I Rottweiler, in particolare, sanno essere molto riservati: pur avendo una mimica estremamente espressiva (così come sono incredibili le loro capacità di comprendere i nostri termini e di modulare la voce per esprimersi) sono anche dei perfetti giocatori di poker, che non muovono un qualsivoglia muscolo per non far intuire le loro intenzioni (per gioco, di solito…), salvo scattare quando capiscono che…di pappa gli parlavamo sul serio!
Ma, intanto, giravano gli occhi mostrando il bianco…o muovevano impercettibilmente un’orecchia…o smettevano di respirare: deve bastarci.

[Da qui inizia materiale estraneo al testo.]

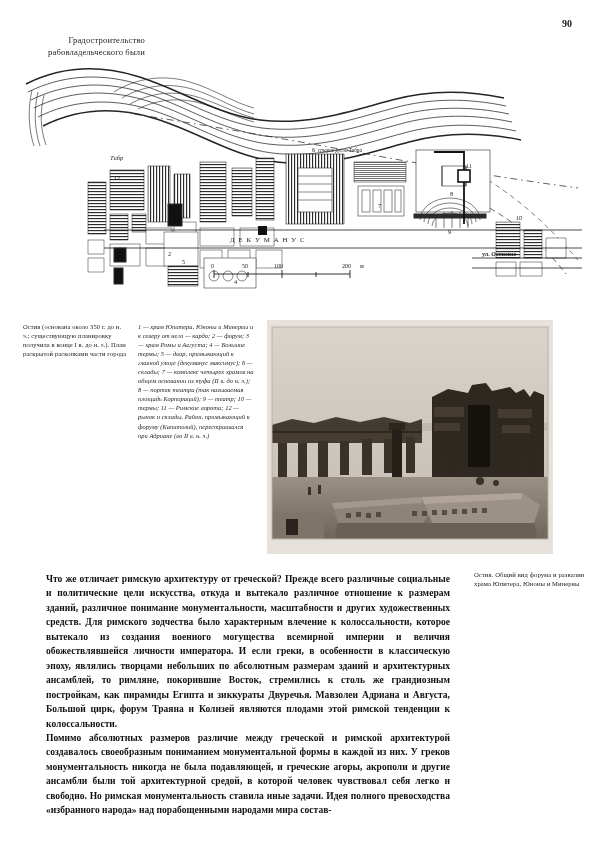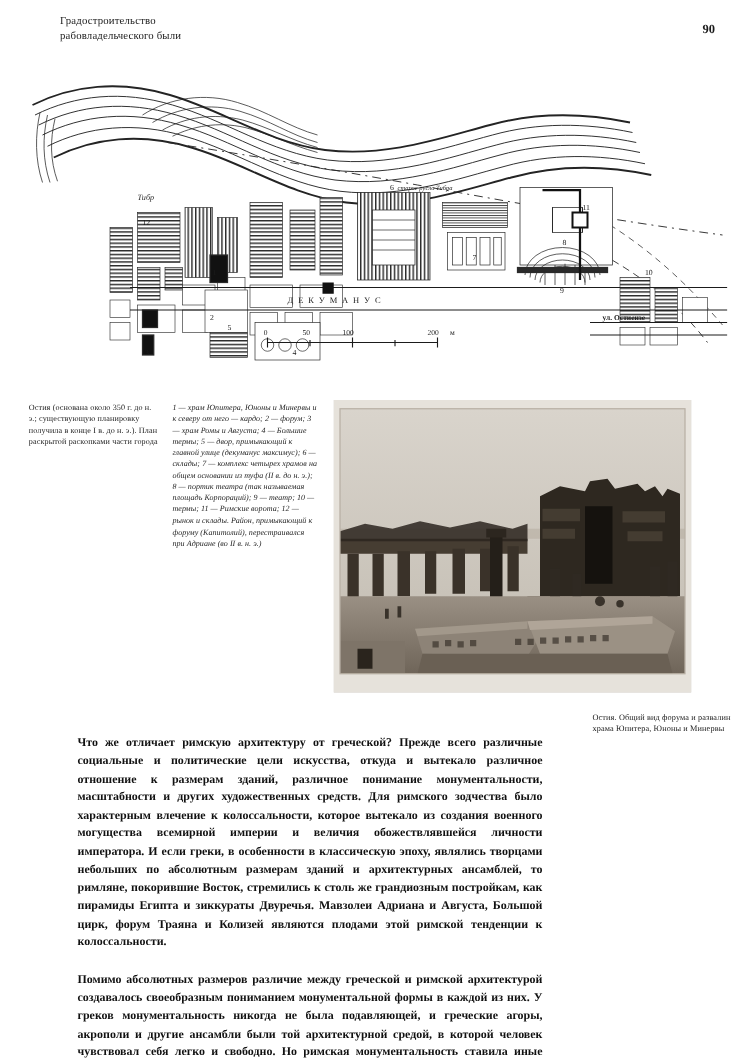--- a/index.html
+++ b/index.html
@@ -8,23 +8,23 @@
     background:#ffffff;
     font-family:"Liberation Serif", serif;
     color:#1a1a1a;
     position:relative;
     overflow:hidden;
   }
   .page{position:relative;width:600px;height:850px;}
 
   
   .running-head{
-    position:absolute;left:48px;top:10px;
+    position:absolute;left:48px;top:34px;
     font-size:8.6px;line-height:12.2px;
-    letter-spacing:.15px;color:#232323;
+    letter-spacing:.15px;color:#232323;text-align:right;
   }
   .folio{
     position:absolute;right:28px;top:18px;
     font-size:10px;font-weight:bold;color:#1a1a1a;
   }
 
   
   .map-plate{
     position:absolute;left:18px;top:62px;
     width:564px;height:232px;
@@ -73,21 +73,21 @@
   .body-col{
     position:absolute;left:46px;top:572px;
     width:404px;
     font-size:9.55px;
     line-height:14.45px;
     font-weight:bold;
     text-align:justify;
     color:#111;
     letter-spacing:.01px;
   }
-  .body-col p{margin:16px;}
+  .body-col p{margin:0;}
   .body-col p + p{margin-top:0px;}
   .p-indent{text-indent:0;}
 </style>
 </head>
 <body>
 
 <div class="page">
 
   <div class="running-head">
     <div>Градостроительство</div>

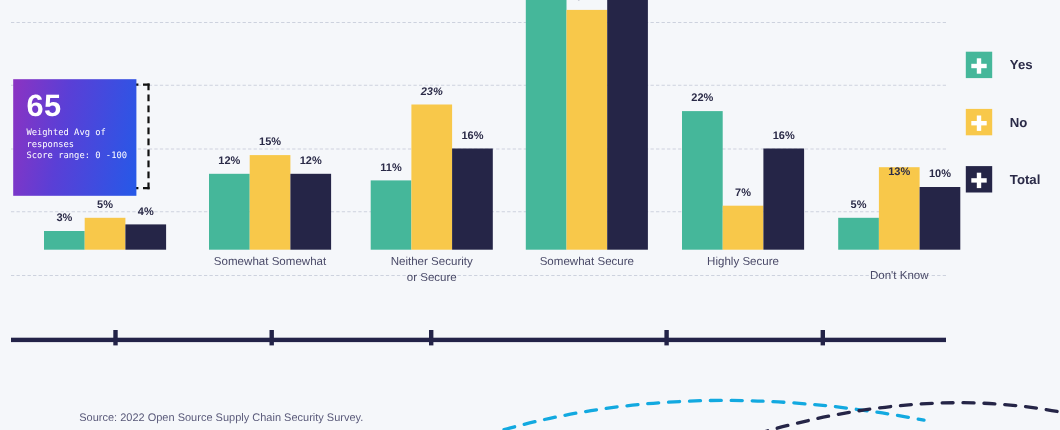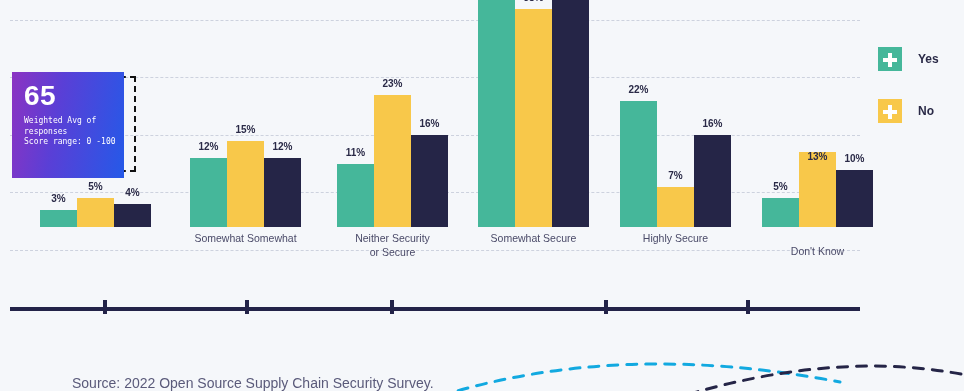--- a/index.html
+++ b/index.html
@@ -156,21 +156,21 @@
     margin-left:16px;
     font-size:12px;
     font-weight:bold;
     color:#2a2a47;
   }
 
   
   #source-note{
     position:absolute;
     left:72px;top:375px;
-    font-size:14px;
+    font-size:10px;
     color:#5a5a7a;
   }
   #deco-curves{
     position:absolute;
     left:420px;top:348px;
     width:544px;height:43px;
     pointer-events:none;
   }
 </style>
 </head>
@@ -226,21 +226,21 @@
         </div>
         <div class="cat-label" style="left: 55.5px;">Somewhat Somewhat</div>
       </div>
       <div class="bar-group" style="left: 337px; width: 111px;">
         <div class="bars">
           <div class="bar-wrap">
             <div class="bar-label" style="bottom: 69.25px;">11%</div>
             <div class="bar" style="height: 63.25px; background: rgb(69, 183, 154);"></div>
           </div>
           <div class="bar-wrap">
-            <div class="bar-label" style="bottom: 138.25px;">23%</div>
+            <div class="bar-label" style="bottom: 138.25px; font-style: italic;">23%</div>
             <div class="bar" style="height: 132.25px; background: rgb(248, 200, 74);"></div>
           </div>
           <div class="bar-wrap">
             <div class="bar-label" style="bottom: 98px;">16%</div>
             <div class="bar" style="height: 92px; background: rgb(37, 37, 71);"></div>
           </div>
         </div>
         <div class="cat-label" style="left: 55.5px;">Neither Security
 or Secure</div>
       </div>
@@ -314,20 +314,27 @@
       </div>
       <div class="legend-text">Yes</div>
     </div>
     <div class="legend-item">
       <div class="legend-swatch" style="background: rgb(248, 200, 74);">
         <span class="plus-h"></span>
         <span class="plus-v"></span>
       </div>
       <div class="legend-text">No</div>
     </div>
+    <div class="legend-item">
+      <div class="legend-swatch" style="background: rgb(37, 37, 71);">
+        <span class="plus-h"></span>
+        <span class="plus-v"></span>
+      </div>
+      <div class="legend-text">Total</div>
+    </div>
   </div>
 
 <div id="source-note">Source: 2022 Open Source Supply Chain Security Survey.</div>
 
 <svg id="deco-curves" viewBox="0 0 544 43" preserveAspectRatio="none">
   <path d="M 20 48 Q 200 -8 420 34" fill="none" stroke="#12a9e0" stroke-width="3" stroke-dasharray="10 9" stroke-linecap="round"></path>
   <path d="M 250 52 Q 420 -2 560 30" fill="none" stroke="#252547" stroke-width="3" stroke-dasharray="10 9" stroke-linecap="round"></path>
 </svg>
 
 </body></html>

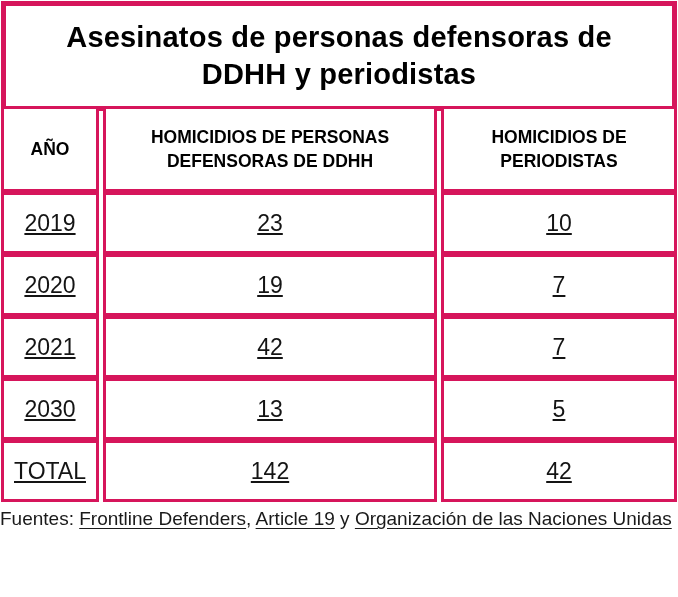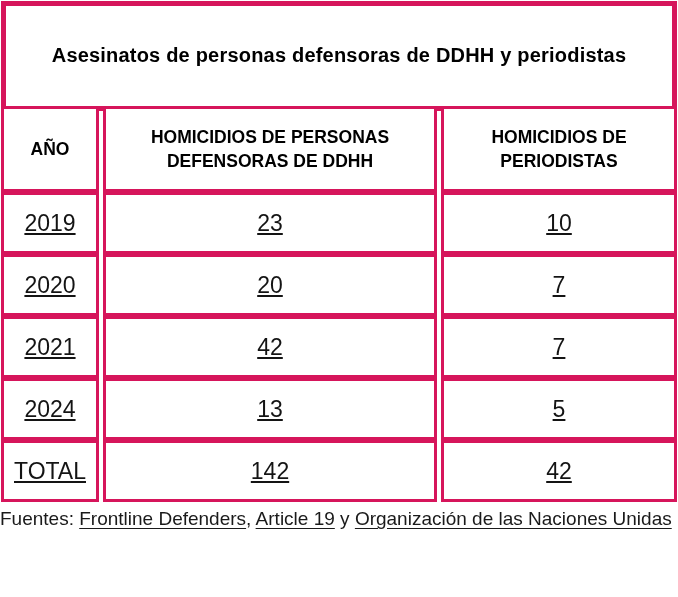--- a/index.html
+++ b/index.html
@@ -24,21 +24,21 @@
   .title-box{
     margin:1px 1px 0 1px;
     border:5px solid var(--pink);
     height:100px;
     display:flex;align-items:center;justify-content:center;
     text-align:center;
     background:#ffffff;
   }
   .title-box h1{
     margin:0;padding:0 24px;
-    font-size:20px;
+    font-size:29px;
     line-height:1.27;
     font-weight:bold;
     color:#000000;
     letter-spacing:0.2px;
   }
   
   table{
     table-layout:fixed;
     border-collapse:separate;
     border-spacing:4px 0;
@@ -111,30 +111,30 @@
       </tr>
     </thead>
     <tbody>
       <tr>
         <td>2019</td>
         <td>23</td>
         <td>10</td>
       </tr>
       <tr>
         <td>2020</td>
-        <td>20</td>
+        <td>19</td>
         <td>7</td>
       </tr>
       <tr>
         <td>2021</td>
         <td>42</td>
         <td>7</td>
       </tr>
       <tr>
-        <td>2024</td>
+        <td>2030</td>
         <td>13</td>
         <td>5</td>
       </tr>
       <tr>
         <td>TOTAL</td>
         <td>142</td>
         <td>42</td>
       </tr>
     </tbody>
   </table>

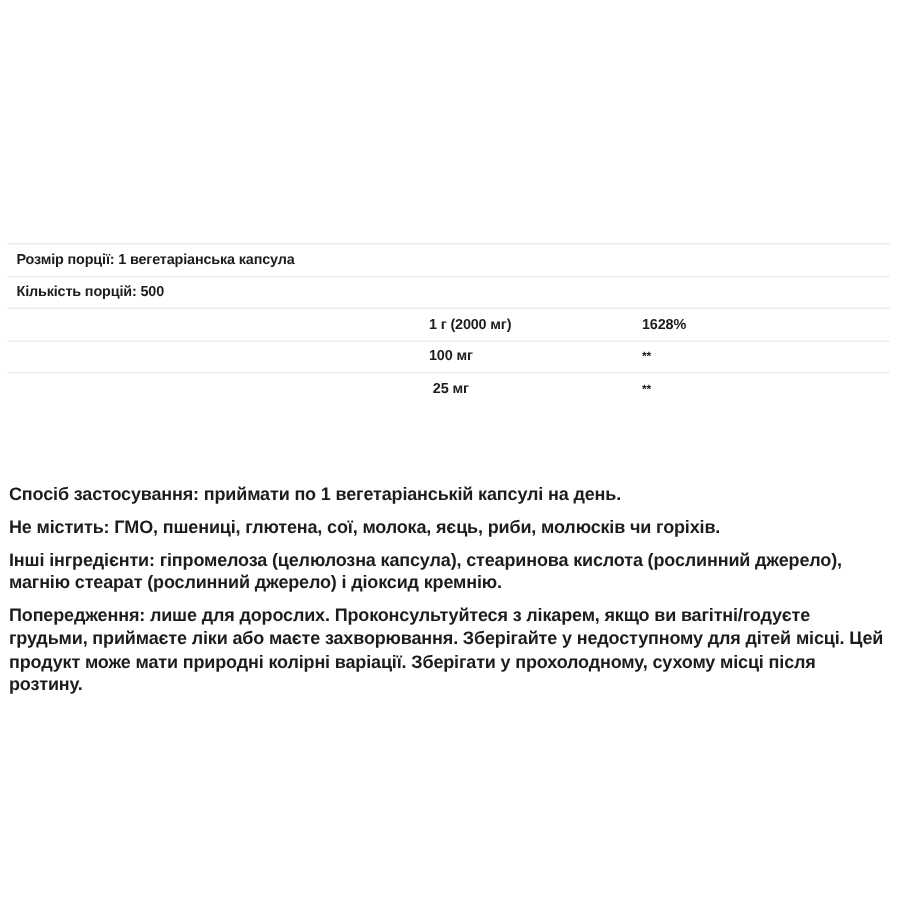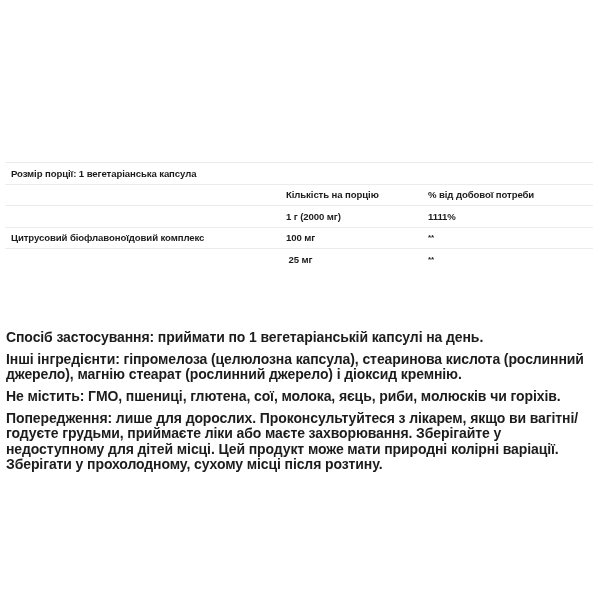--- a/index.html
+++ b/index.html
@@ -35,56 +35,53 @@
       border-bottom: 1px solid #f1f1f1;
     }
     .col1 { position: absolute; left: 6px; }
     .cell-row { position: relative; text-align: center; }
     .col2 { position: absolute; left: 281px; }
     .col3 { position: absolute; left: 423px; }
     .col3.star { font-weight: bold; font-size: 8px; }
     .notes {
       position: absolute;
       left: 6px;
-      top: 330px;
+      top: 322px;
       width: 586px;
-      font-size: 14px;
+      font-size: 12px;
       font-weight: bold;
       line-height: 15.3px;
       letter-spacing: -0.1px;
     }
     .notes p {
       margin: 0 0 6.6px 0;
     }
   </style>
 </head>
 <body>
 
 <div class="facts">
   <div class="row cell-row">
     <span class="col1">Розмір порції: 1 вегетаріанська капсула</span>
   </div>
   <div class="row cell-row">
-    <span class="col1"></span>
-    <span class="col2">Кількість на порцію</span>
-    <span class="col3">% від добової потреби</span>
+    <span class="col1">Кількість порцій: 500</span>
   </div>
   <div class="row cell-row">
     <span class="col2">1 г (2000 мг)</span>
-    <span class="col3">1111%</span>
+    <span class="col3">1628%</span>
   </div>
   <div class="row cell-row">
-    <span class="col1">Цитрусовий біофлавоноїдовий комплекс</span>
     <span class="col2">100 мг</span>
     <span class="col3 star">**</span>
   </div>
   <div class="row cell-row">
     <span class="col2" style="white-space:pre;"> 25 мг</span>
     <span class="col3 star">**</span>
   </div>
 </div>
 
 <div class="notes">
   <p>Спосіб застосування: приймати по 1 вегетаріанській капсулі на день.</p>
+  <p>Не містить: ГМО, пшениці, глютена, сої, молока, яєць, риби, молюсків чи горіхів.</p>
   <p>Інші інгредієнти: гіпромелоза (целюлозна капсула), стеаринова кислота (рослинний джерело), магнію стеарат (рослинний джерело) і діоксид кремнію.</p>
-  <p>Не містить: ГМО, пшениці, глютена, сої, молока, яєць, риби, молюсків чи горіхів.</p>
   <p>Попередження: лише для дорослих. Проконсультуйтеся з лікарем, якщо ви вагітні/годуєте грудьми, приймаєте ліки або маєте захворювання. Зберігайте у недоступному для дітей місці. Цей продукт може мати природні колірні варіації. Зберігати у прохолодному, сухому місці після розтину.</p>
 </div>
 
 </body></html>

Quando si riesce (non è difficile come sembra) a seguire il filo dei loro pensieri, è molto più semplice intervenire con il tono e le parole giuste, assecondando il loro comportamento se è buono oppure (molto utilmente) prevenendo qualche birbonata con un paterno NO – oppure ancora smontando un’incipiente aggressività con un rilassato “NIENTE”.
Quante parole può imparare un cucciolo (e come) ?
Il come è facilissimo: basta ripetere sempre lo stesso termine in corrispondenza della stessa cosa (oggetto o comportamento): se sta facendo pipì per i fatti suoi, gridargli “bravo, pipì” forse farà ridere la gente… ma la stessa gente resterà a bocca aperta dopo un mese, vedendo che fa pipì a comando! Idem per il “terra”, per il “porta” etc.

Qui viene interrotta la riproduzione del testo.